> [Directions]:
From the entries underneath, give the number of lines holding the word "identified", without any other words.

> [Stored data]:
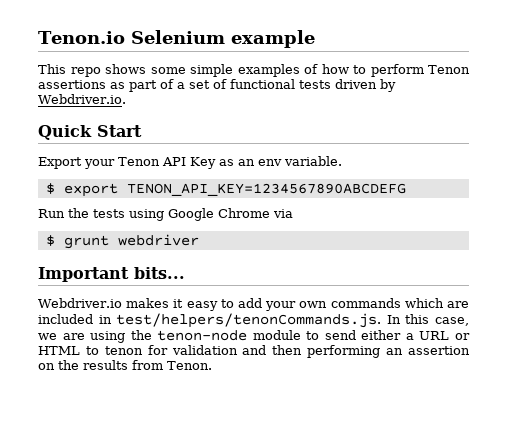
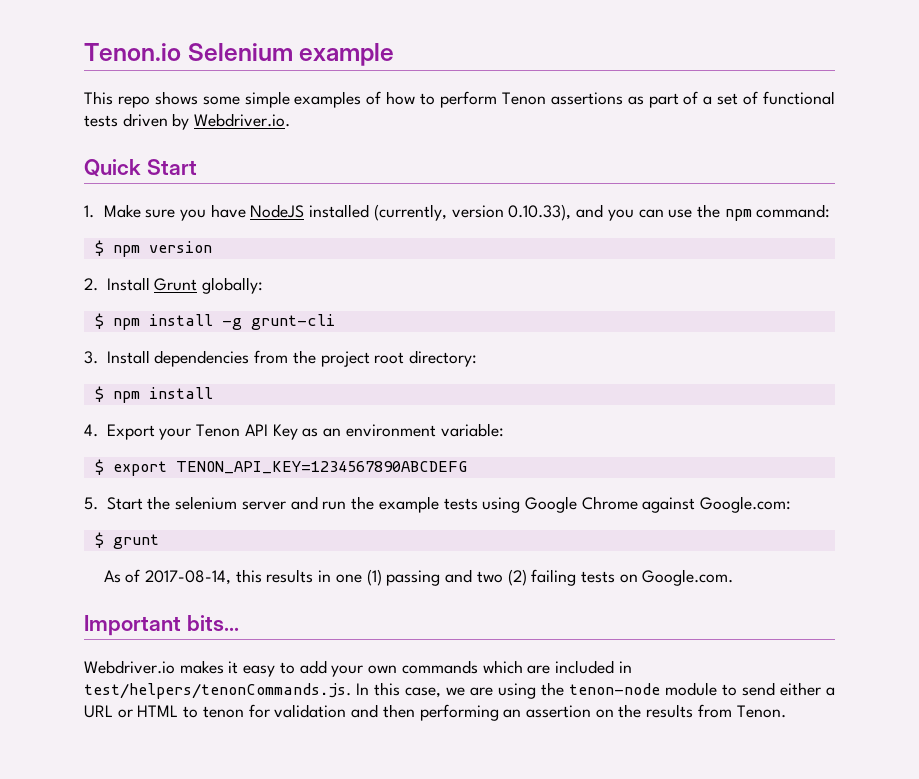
- Export your Tenon API Key as an env variable.
+ 1. Make sure you have NodeJS installed (currently, version 0.10.33), and you can use the npm command:
+ $ npm version
+ 2. Install Grunt globally:
+ $ npm install -g grunt-cli
+ 3. Install dependencies from the project root directory:
+ $ npm install
+ 4. Export your Tenon API Key as an environment variable:
- Run the tests using Google Chrome via
+ 5. Start the selenium server and run the example tests using Google Chrome against Google.com:
- $ grunt webdriver
+ $ grunt
+ As of 2017-08-14, this results in one (1) passing and two (2) failing tests on Google.com.

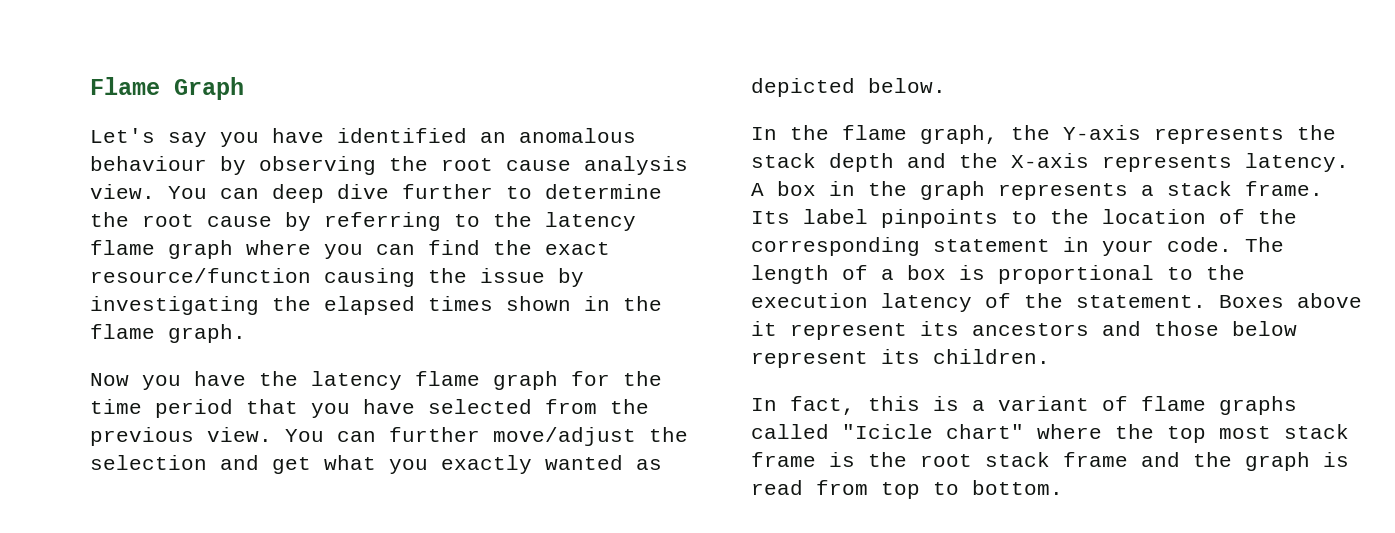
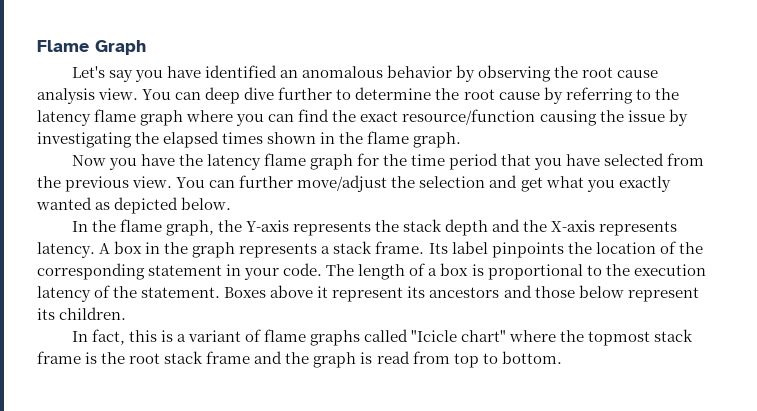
- Let's say you have identified an anomalous behaviour by observing the root cause analysis view.
+ Let's say you have identified an anomalous behavior by observing the root cause analysis view.
- Its label pinpoints to the location of the corresponding statement in your code.
+ Its label pinpoints the location of the corresponding statement in your code.
- In fact, this is a variant of flame graphs called "Icicle chart" where the top most stack frame is the root stack frame and the graph is read from top to bottom.
+ In fact, this is a variant of flame graphs called "Icicle chart" where the topmost stack frame is the root stack frame and the graph is read from top to bottom.

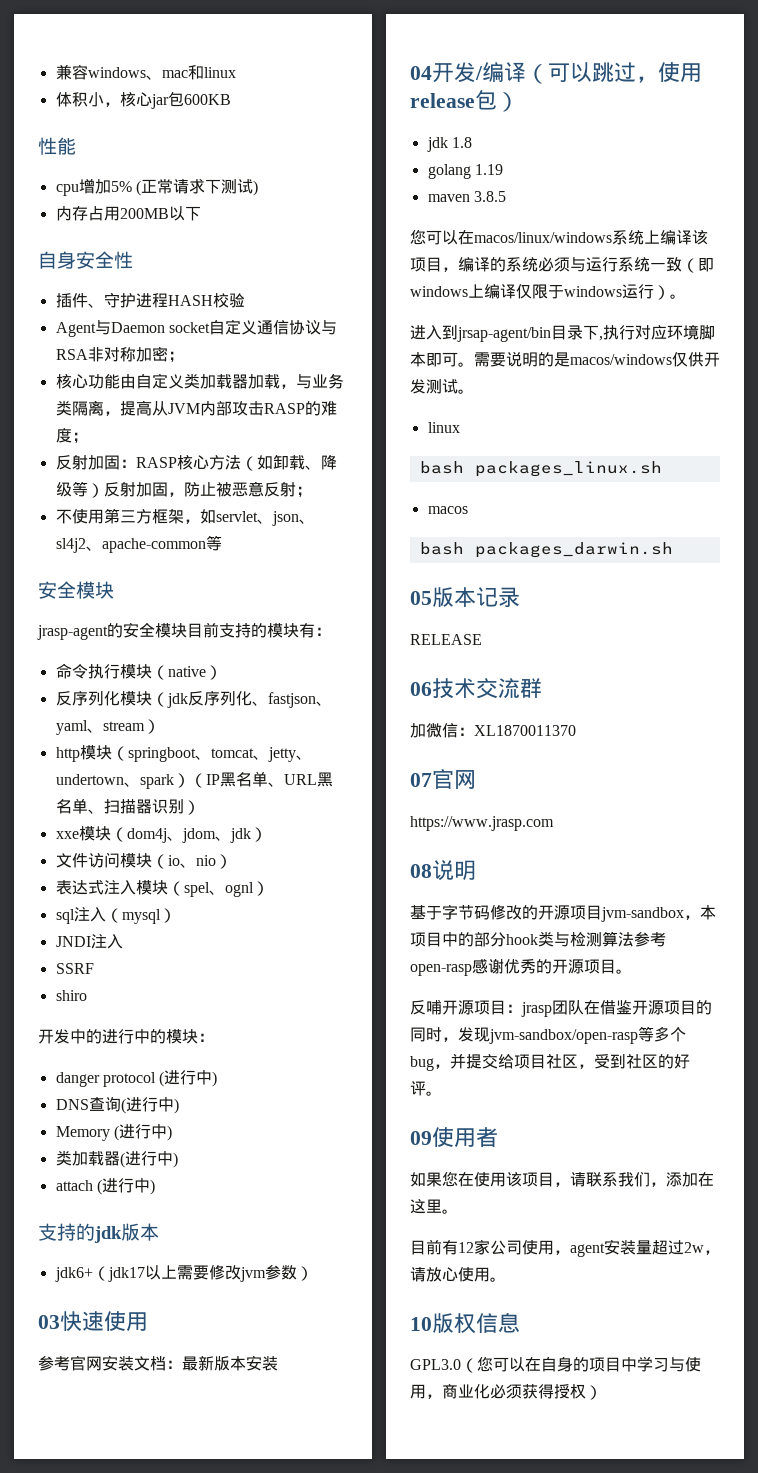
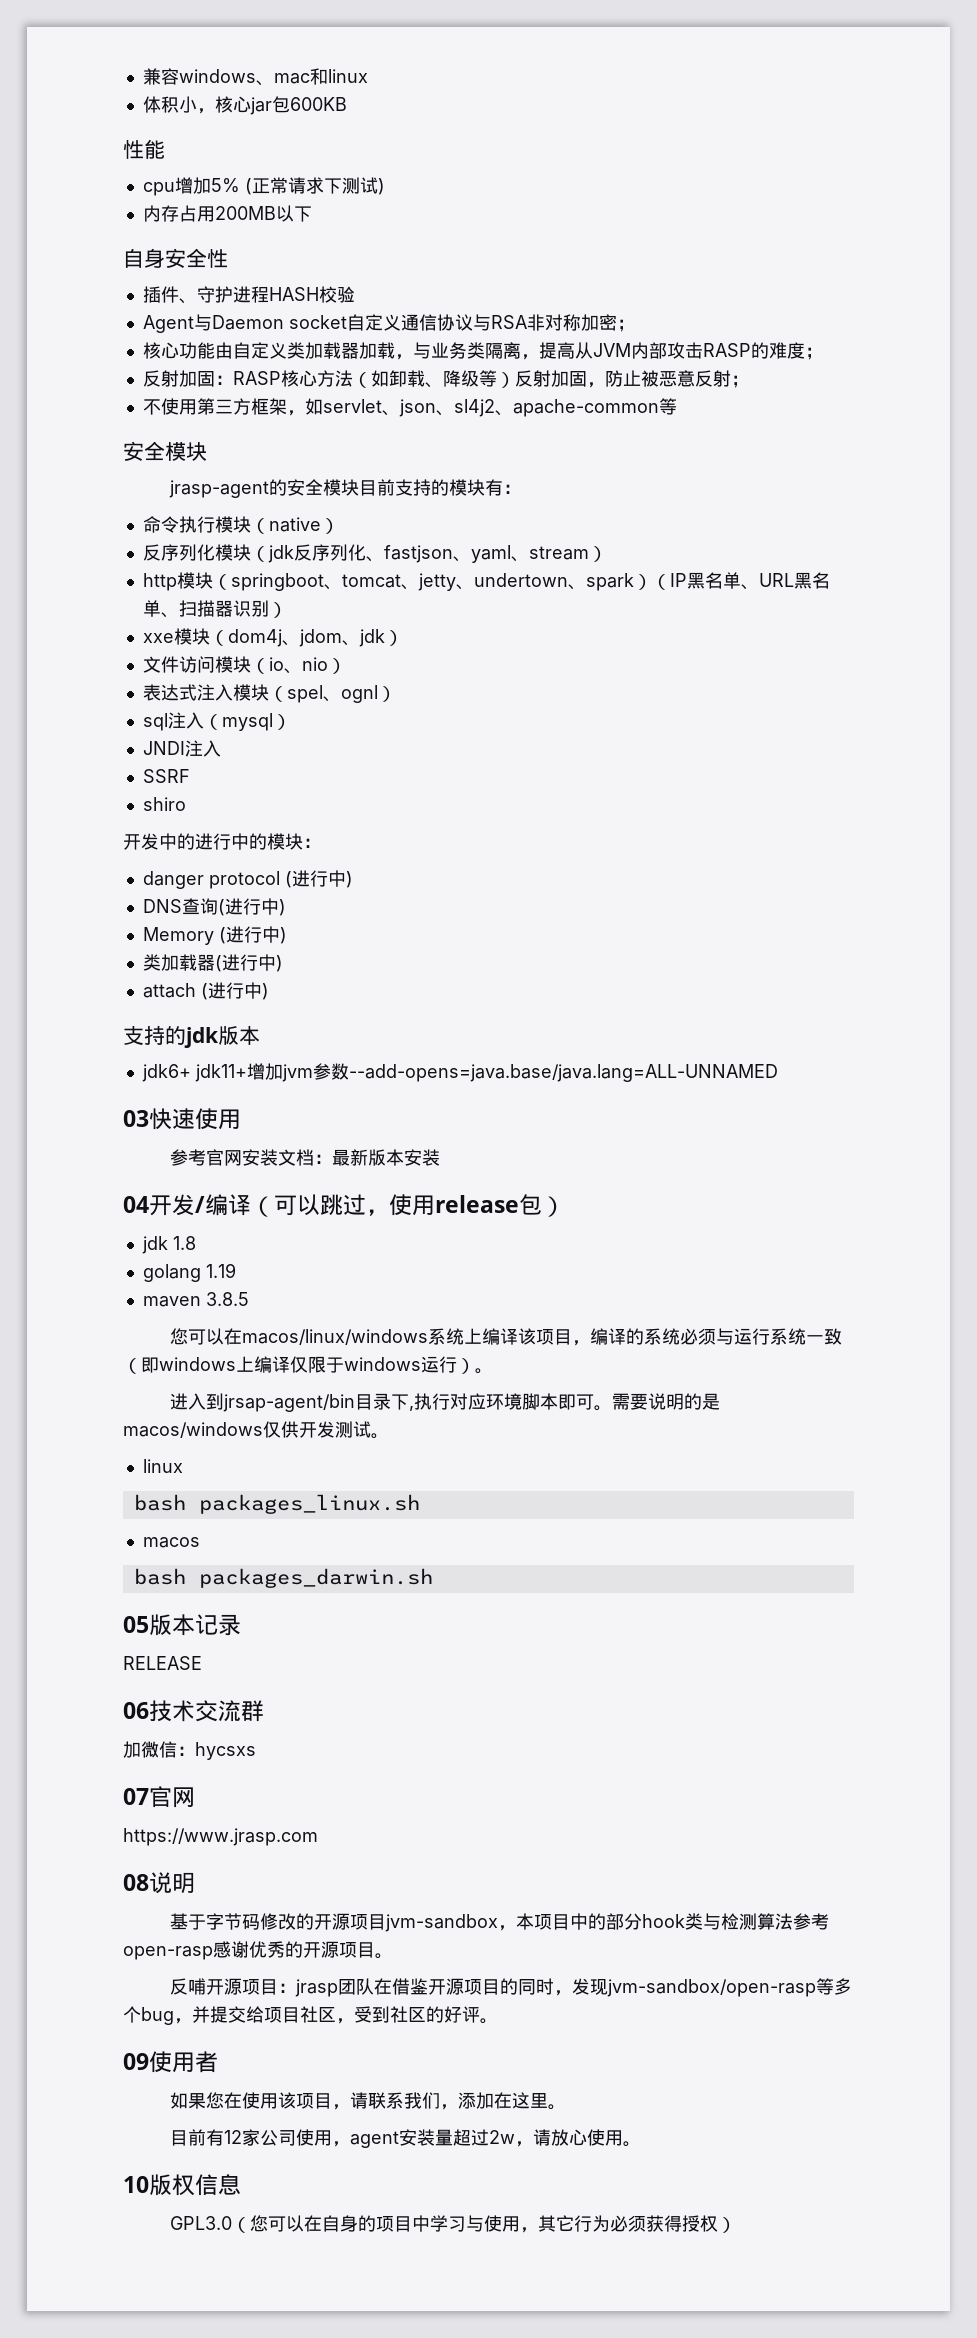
- jdk6+（jdk17以上需要修改jvm参数）
+ jdk6+ jdk11+增加jvm参数--add-opens=java.base/java.lang=ALL-UNNAMED
- 加微信：XL1870011370
+ 加微信：hycsxs
- GPL3.0（您可以在自身的项目中学习与使用，商业化必须获得授权）
+ GPL3.0（您可以在自身的项目中学习与使用，其它行为必须获得授权）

> [Answer to this task]:
2